Jeanne battait des mains, tressaillait, ravie, à chaque apparition des énormes et souples nageurs. Son
coeur bondissait comme eux dans une joie folle et enfantine.

Tout à coup, ils disparurent. On les aperçut encore une fois, très loin, vers la pleine mer ; puis on ne les
vit plus, et Jeanne ressentit, pendant quelques secondes, un chagrin de leur départ.

Le soir venait, un soir calme, radieux, plein de clarté, de paix heureuse. Pas un frisson dans l'air ou sur
l'eau ; et ce repos illimité de la mer et du ciel s'étendait aux âmes engourdies où pas un frisson non plus

ne passait.

Le grand soleil s'enfonçait doucement là-bas, vers l'Afrique invisible, l'Afrique, la terre brûlante dont on
croyait déjà sentir les ardeurs ; mais une sorte de caresse fraîche, qui n'était cependant pas même une

apparence de brise, effleura les visages lorsque l'astre eut disparu.
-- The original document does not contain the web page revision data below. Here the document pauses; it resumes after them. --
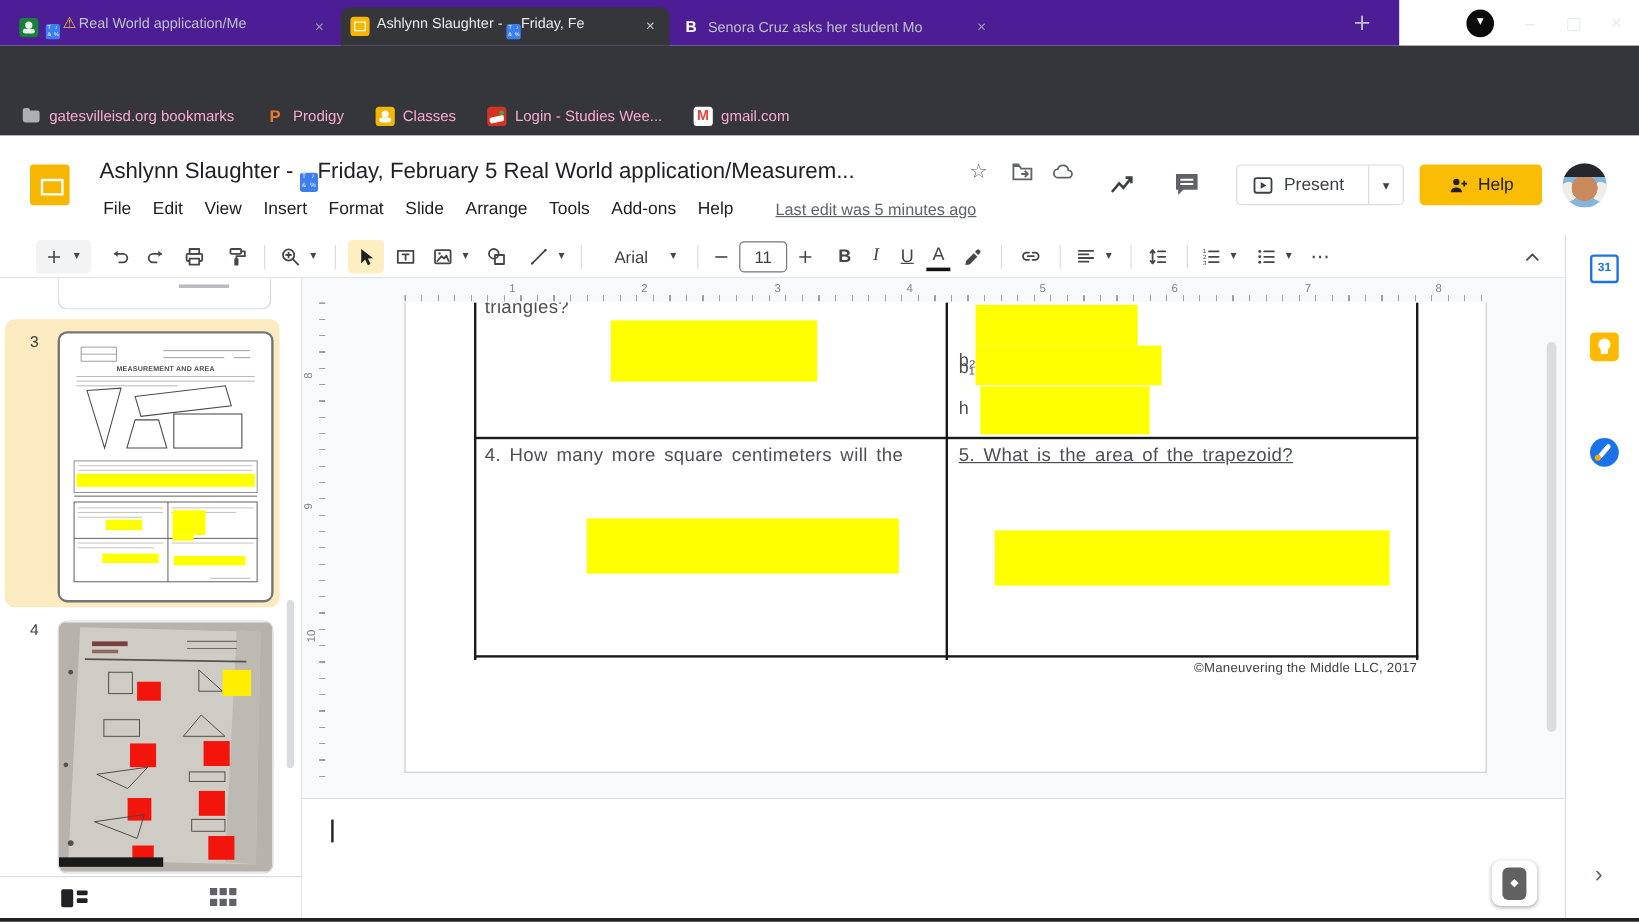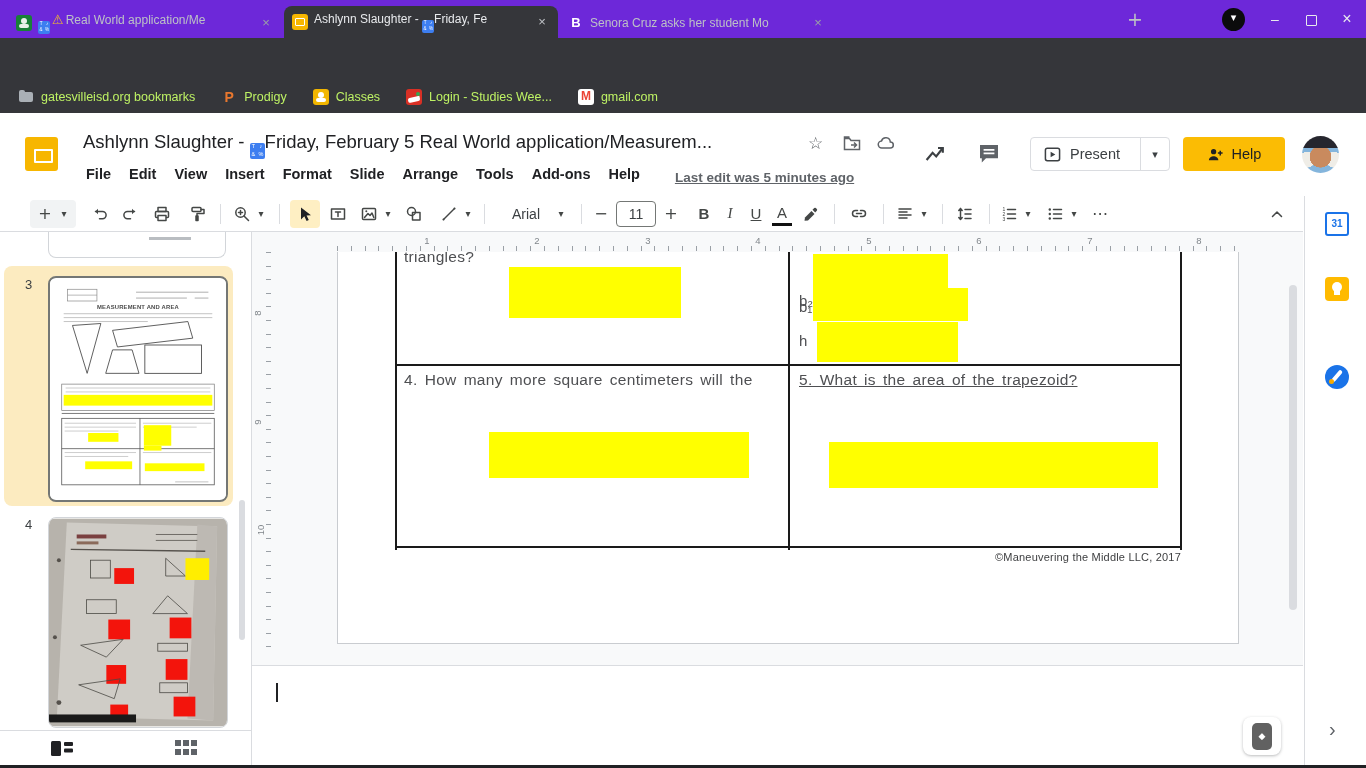--- a/index.html
+++ b/index.html
@@ -1,20 +1,20 @@
 <!DOCTYPE html>
 <html><head>
 <meta charset="utf-8">
 <style>
   html,body{margin:0;padding:0;background:#000;}
   .screen{position:relative;width:1366px;height:768px;overflow:hidden;background:#fff;
           font-family:"Liberation Sans",sans-serif;-webkit-font-smoothing:antialiased;}
 
   
-  .tabbar{position:absolute;left:0;top:0;width:1366px;height:38px;background:#6d28d9;}
+  .tabbar{position:absolute;left:0;top:0;width:1166px;height:38px;background:#4c1d95;}
   .tab{position:absolute;top:7px;height:31px;display:flex;align-items:center;color:#bdc1c6;
        font-size:12px;padding:0 8px;box-sizing:border-box;overflow:hidden;}
   .tab .ttl{white-space:nowrap;overflow:hidden;flex:1;margin:0 6px;}
   .tab.active{top:6px;height:32px;background:#35363A;border-radius:8px 8px 0 0;color:#e8eaed;}
   .tab-x{width:16px;height:16px;border-radius:50%;color:#9aa0a6;font-size:13px;line-height:16px;
          text-align:center;flex:0 0 16px;}
   .tab-x::before{content:"×";}
   .fav{width:16px;height:16px;flex:0 0 16px;border-radius:3px;position:relative;}
   .fav-classroom{background:#188038;}
   .fav-classroom::before{content:"";position:absolute;left:5px;top:3px;width:6px;height:6px;border-radius:50%;background:#e8f0e9;}
@@ -57,21 +57,21 @@
   .urlhost{color:#e8eaed;}
   .urlpath{color:#9aa0a6;}
   .pill-ic{flex:0 0 auto;margin-right:14px;}
   .star-ic{color:#c7cacd;font-size:17px;font-family:"DejaVu Sans",sans-serif;}
   .star-ic::before{content:"☆";}
   .menu-dots{position:absolute;left:1338px;top:48px;color:#c7cacd;font-size:16px;font-family:"DejaVu Sans",sans-serif;}
   .menu-dots::before{content:"⋮";}
 
   
   .bookbar{position:absolute;left:0;top:80px;width:1366px;height:33px;background:#35363A;display:flex;align-items:center;
-           color:#bef264;font-size:12.5px;}
+           color:#f9a8d4;font-size:12.5px;}
   .bm{display:flex;align-items:center;gap:7px;margin-left:18px;white-space:nowrap;}
   .bm + .bm{margin-left:26px;}
   .bm-ic{width:16px;height:16px;border-radius:3px;position:relative;flex:0 0 16px;}
   .bm-folder{background:transparent;}
   .bm-folder::before{content:"";position:absolute;left:1px;top:3px;width:14px;height:10px;background:#aab0b6;border-radius:2px;}
   .bm-folder::after{content:"";position:absolute;left:1px;top:1px;width:6px;height:4px;background:#aab0b6;border-radius:2px 2px 0 0;}
   .bm-prodigy{color:#e8772e;font-weight:bold;font-size:14px;line-height:16px;text-align:center;}
   .bm-prodigy::before{content:"P";}
   .bm-classes{background:#f2b600;}
   .bm-classes::before{content:"";position:absolute;left:5px;top:3px;width:6px;height:6px;border-radius:50%;background:#fff;}
@@ -83,21 +83,21 @@
   .bm-gmail::before{content:"M";}
 
   
   .dochead{position:absolute;left:0;top:113px;width:1366px;height:83px;background:#fff;}
   .slideslogo{position:absolute;left:25px;top:24px;width:33px;height:34px;background:#F7B600;border-radius:3px;}
   .slideslogo::before{content:"";position:absolute;left:9px;top:12px;width:15px;height:10px;border:2.5px solid #fff;border-radius:1px;}
   .doctitle{position:absolute;left:83px;top:18px;font-size:18.5px;color:#202124;white-space:nowrap;}
   .doctitle .emoji-box{grid-template-columns:7.5px 7.5px;font-size:5.5px;line-height:7.5px;vertical-align:0px;}
   .doctitle .emoji-box span{width:7.5px;height:7.5px;}
   .headic{position:absolute;top:20px;width:20px;height:20px;color:#5f6368;}
-  .menurow{position:absolute;left:77px;top:50px;display:flex;align-items:flex-end;font-size:14.5px;color:#202124;font-weight:bold;}
+  .menurow{position:absolute;left:77px;top:50px;display:flex;align-items:center;font-size:14.5px;color:#202124;}
   .menuitem{padding:3px 9px;border-radius:4px;}
   .lastedit{margin-left:26px;color:#5f6368;font-size:13.5px;text-decoration:underline;white-space:nowrap;}
   .iconbtn{position:absolute;width:34px;height:30px;display:flex;align-items:center;justify-content:center;}
   .presentbtn{position:absolute;left:1030px;top:24px;width:140px;height:34px;border:1px solid #dadce0;border-radius:4px;
               display:flex;align-items:center;box-sizing:border-box;background:#fff;}
   .present-main{display:flex;align-items:center;gap:9px;padding-left:13px;flex:1;font-size:14.5px;color:#3c4043;font-weight:500;}
   .present-caret{width:28px;align-self:stretch;border-left:1px solid #dadce0;display:flex;align-items:center;justify-content:center;
                  color:#3c4043;font-size:11px;font-family:"DejaVu Sans",sans-serif;}
   .present-caret::before{content:"▾";}
   .sharebtn{position:absolute;left:1183px;top:24px;width:102px;height:34px;background:#FBBC04;border-radius:4px;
Ils ne voulurent pas rentrer dans leur cabine où l'on sentait toutes les horribles odeurs des paquebots ; et
ils s'étendirent tous les deux sur le pont, flanc contre flanc, roulés dans leurs manteaux. Julien s'endormit

tout de suite ; mais Jeanne restait les yeux ouverts, agitée par l'inconnu du voyage. Le bruit monotone des

roues la berçait ; et elle regardait au-dessus d'elle ces légions d'étoiles si claires, d'une lumière aiguë,

scintillante et comme mouillée, dans ce ciel pur du Midi.

Vers le matin, cependant, elle s'assoupit. Des bruits, des voix la réveillèrent. Les matelots, en chantant,
faisaient la toilette du navire. Elle secoua son mari, immobile dans le sommeil, et ils se levèrent.